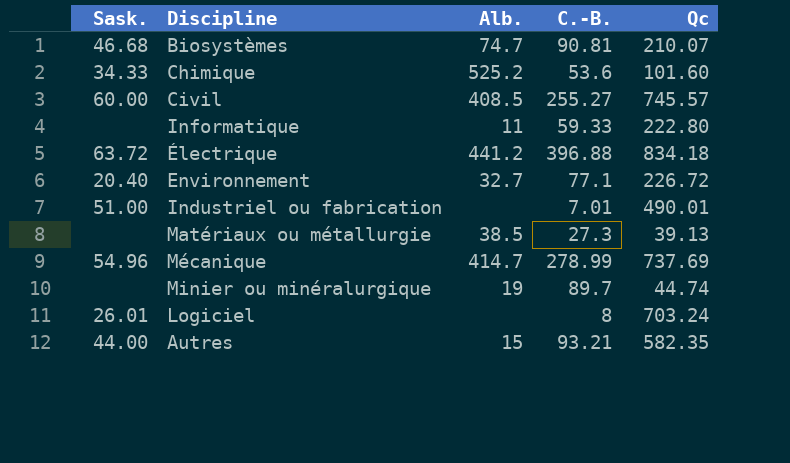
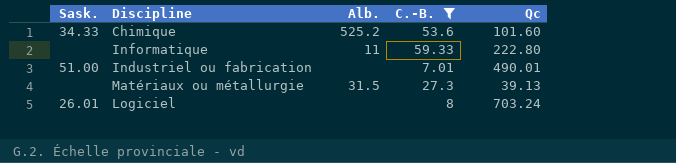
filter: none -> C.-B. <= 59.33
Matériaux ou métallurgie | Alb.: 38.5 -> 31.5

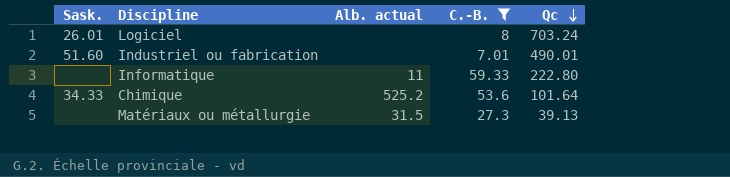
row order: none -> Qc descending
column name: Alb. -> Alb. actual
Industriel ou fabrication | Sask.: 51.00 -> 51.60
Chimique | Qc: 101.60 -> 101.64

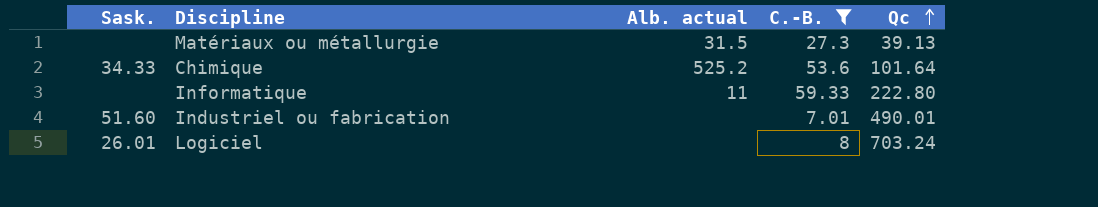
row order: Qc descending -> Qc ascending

● ● ● ● ●

Please retype the listing above word for word, skipping each picture.

filter: none -> C.-B. <= 59.33
Matériaux ou métallurgie | Alb.: 38.5 -> 31.5

row order: none -> Qc descending
column name: Alb. -> Alb. actual
Industriel ou fabrication | Sask.: 51.00 -> 51.60
Chimique | Qc: 101.60 -> 101.64

row order: Qc descending -> Qc ascending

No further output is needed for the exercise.